La crisis en la que nos estamos adentrando es la mayor desde la Gran Depresión de los 30 del siglo pasado. Se trata de una crisis perfecta, en el sentido en que todos los elementos negativos confluyeron y se acumularon para hacer estallar la economía norteamericana en sus cimientos.

Las políticas monetarias expansivas con que se evadieron las crisis financieras de 1998, 2001 y 2006 contribuyeron al más espectacular crecimiento del crédito en la historia norteamericana. Al mismo tiempo, el relajamiento de la regulación financiera propició la toma de riesgos excesivos por todos los agentes, haciendo impagable buena parte de la deuda contraída y dejando sin valor billones de dólares representados en títulos derivados de las hipotecas y otros papeles que no contaban con las garantías suficientes.
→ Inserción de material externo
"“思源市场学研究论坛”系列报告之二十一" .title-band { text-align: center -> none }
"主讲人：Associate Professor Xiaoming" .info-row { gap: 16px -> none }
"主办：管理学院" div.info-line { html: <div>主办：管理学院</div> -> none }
Es posible que las políticas monetarias y fiscales que están siendo desplegadas por las autoridades de las economías desarrolladas impidan que se profundice o se prolongue tanto como la de 1929, que prácticamente se disipó sólo con los gastos de guerra de los países europeos y de E.U. después de 1939.

Para superar los profundos desequilibrios en que se sumió la economía norteamericana durante las dos últimas décadas, y que condujeron a esta crisis perfecta, será necesario restaurar su ahorro nacional, pasar de una posición negativa en su cuenta corriente con el resto del mundo a una por lo menos neutral y ajustar su déficit fiscal, que se volverá enorme con la política contra la crisis, pero solo una vez superada esta.

Los ejercicios contracíclicos en que están embarcados la Reserva Federal y el Gobierno deben cesar una vez superada la crisis, porque abusar de nuevo del dinero fácil y de déficit fiscales excesivos puede engendrar nuevas burbujas y desequilibrios mundiales.

También deberá la Reserva Federal introducir regulaciones que impidan la toma de riesgos excesivos por parte del sistema financiero tanto en sus préstamos como en los nuevos instrumentos derivativos que pueda desarrollar y que deben ser medidos por agencias que no estén comprometidas con los intereses que califica.

Ciertos mercados de derivativos, sin embargo, deben ser prohibidos en cuanto no se puede medir el riesgo que están tomando los agentes que participan en él. Los bancos deben volver a su oficio de prestar y el Gobierno debe impedir que especulen con los dineros de sus clientes en operaciones de alto riesgo.

Por último, la política monetaria debe buscar la estabilidad de no sólo de los precios al consumidor, sino también de los precios de los activos, pues las burbujas bursátiles, inmobiliarias, de bienes básicos y de bonos terminan siendo las larvas que terminan devastando la economía de E.U. y la del mundo.

Si E.U. recupera su equilibrio externo pasada la crisis, para lo cual también requiere de una devaluación sustancial, el crecimiento de China, de India y de América Latina va a ser menor que en el pasado. Lo mismo se deduce del menor apalancamiento financiero para el consumo de los estadunidenses y para su inversión, ya que su propio crecimiento económico será consecuentemente menor.

Ello sugiere para la periferia políticas más centradas en el desarrollo del mercado interno, aunque no deben perderse las oportunidades que pueda ofrecer la economía internacional y que promovieron un alto crecimiento en el pasado.